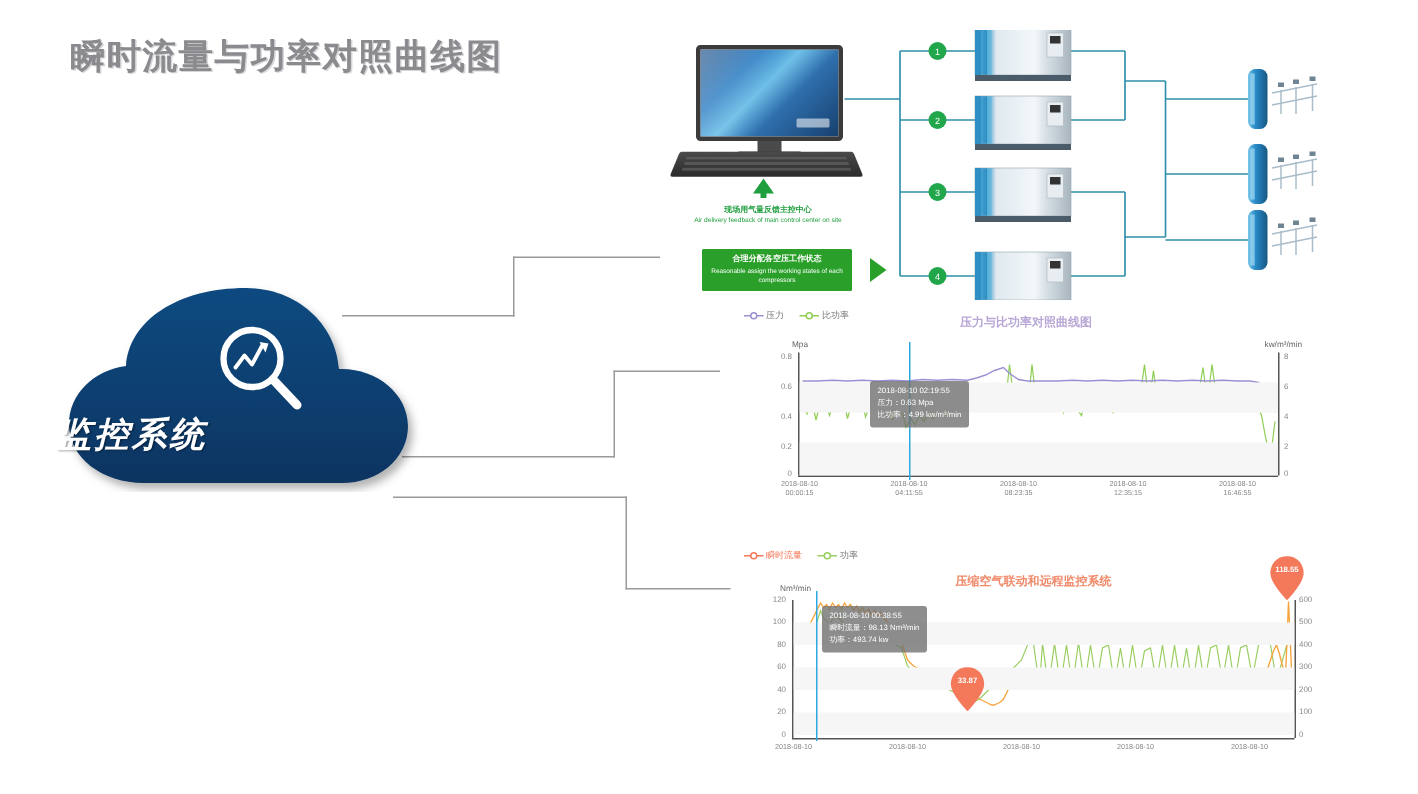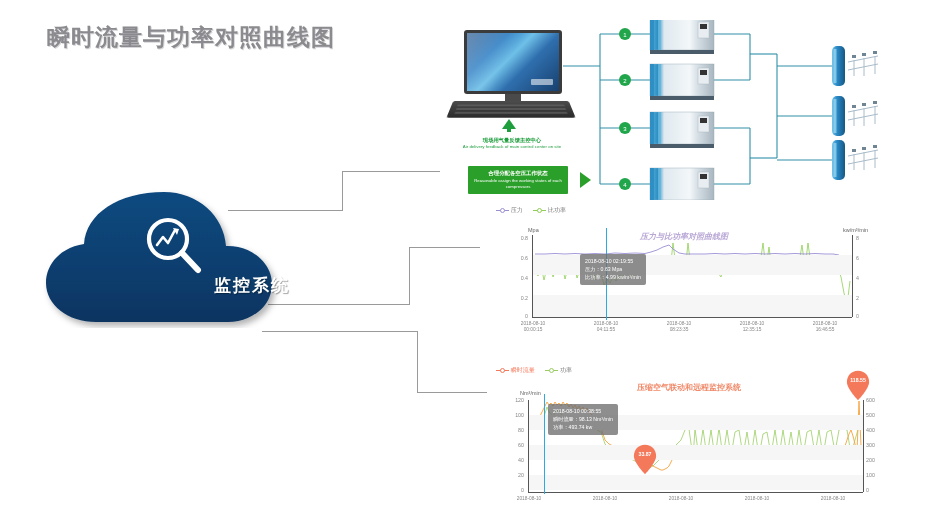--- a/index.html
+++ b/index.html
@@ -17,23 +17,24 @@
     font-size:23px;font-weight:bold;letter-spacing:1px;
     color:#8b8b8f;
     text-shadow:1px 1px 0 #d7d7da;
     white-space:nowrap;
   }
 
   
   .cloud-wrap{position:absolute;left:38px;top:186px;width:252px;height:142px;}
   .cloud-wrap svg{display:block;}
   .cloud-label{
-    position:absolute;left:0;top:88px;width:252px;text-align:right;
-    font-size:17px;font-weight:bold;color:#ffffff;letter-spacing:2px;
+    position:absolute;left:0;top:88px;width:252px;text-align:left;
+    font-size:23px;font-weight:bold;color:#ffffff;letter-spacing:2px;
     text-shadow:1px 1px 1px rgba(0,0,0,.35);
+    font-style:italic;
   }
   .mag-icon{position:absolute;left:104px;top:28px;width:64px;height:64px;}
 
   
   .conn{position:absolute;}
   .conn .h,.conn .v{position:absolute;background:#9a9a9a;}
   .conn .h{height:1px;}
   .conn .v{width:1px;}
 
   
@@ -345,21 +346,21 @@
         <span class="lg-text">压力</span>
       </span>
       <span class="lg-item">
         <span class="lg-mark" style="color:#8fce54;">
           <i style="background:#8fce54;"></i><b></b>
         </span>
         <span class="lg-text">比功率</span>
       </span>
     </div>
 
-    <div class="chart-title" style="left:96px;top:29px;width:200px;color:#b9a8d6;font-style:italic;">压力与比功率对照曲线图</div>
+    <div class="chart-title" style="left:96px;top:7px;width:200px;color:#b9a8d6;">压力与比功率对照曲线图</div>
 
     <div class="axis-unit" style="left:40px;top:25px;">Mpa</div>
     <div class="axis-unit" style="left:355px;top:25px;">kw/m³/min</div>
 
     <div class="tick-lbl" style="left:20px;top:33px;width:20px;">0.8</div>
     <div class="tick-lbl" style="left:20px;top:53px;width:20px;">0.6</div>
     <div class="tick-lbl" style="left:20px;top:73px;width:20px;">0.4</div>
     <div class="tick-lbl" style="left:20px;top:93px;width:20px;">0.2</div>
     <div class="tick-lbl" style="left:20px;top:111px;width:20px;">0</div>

_Work request_: The entries are to be printed exactly as written; the pictures are to be left out.

_Exercise response_:
--- a/index.html
+++ b/index.html
@@ -17,23 +17,24 @@
     font-size:23px;font-weight:bold;letter-spacing:1px;
     color:#8b8b8f;
     text-shadow:1px 1px 0 #d7d7da;
     white-space:nowrap;
   }
 
   
   .cloud-wrap{position:absolute;left:38px;top:186px;width:252px;height:142px;}
   .cloud-wrap svg{display:block;}
   .cloud-label{
-    position:absolute;left:0;top:88px;width:252px;text-align:right;
-    font-size:17px;font-weight:bold;color:#ffffff;letter-spacing:2px;
+    position:absolute;left:0;top:88px;width:252px;text-align:left;
+    font-size:23px;font-weight:bold;color:#ffffff;letter-spacing:2px;
     text-shadow:1px 1px 1px rgba(0,0,0,.35);
+    font-style:italic;
   }
   .mag-icon{position:absolute;left:104px;top:28px;width:64px;height:64px;}
 
   
   .conn{position:absolute;}
   .conn .h,.conn .v{position:absolute;background:#9a9a9a;}
   .conn .h{height:1px;}
   .conn .v{width:1px;}
 
   
@@ -345,21 +346,21 @@
         <span class="lg-text">压力</span>
       </span>
       <span class="lg-item">
         <span class="lg-mark" style="color:#8fce54;">
           <i style="background:#8fce54;"></i><b></b>
         </span>
         <span class="lg-text">比功率</span>
       </span>
     </div>
 
-    <div class="chart-title" style="left:96px;top:29px;width:200px;color:#b9a8d6;font-style:italic;">压力与比功率对照曲线图</div>
+    <div class="chart-title" style="left:96px;top:7px;width:200px;color:#b9a8d6;">压力与比功率对照曲线图</div>
 
     <div class="axis-unit" style="left:40px;top:25px;">Mpa</div>
     <div class="axis-unit" style="left:355px;top:25px;">kw/m³/min</div>
 
     <div class="tick-lbl" style="left:20px;top:33px;width:20px;">0.8</div>
     <div class="tick-lbl" style="left:20px;top:53px;width:20px;">0.6</div>
     <div class="tick-lbl" style="left:20px;top:73px;width:20px;">0.4</div>
     <div class="tick-lbl" style="left:20px;top:93px;width:20px;">0.2</div>
     <div class="tick-lbl" style="left:20px;top:111px;width:20px;">0</div>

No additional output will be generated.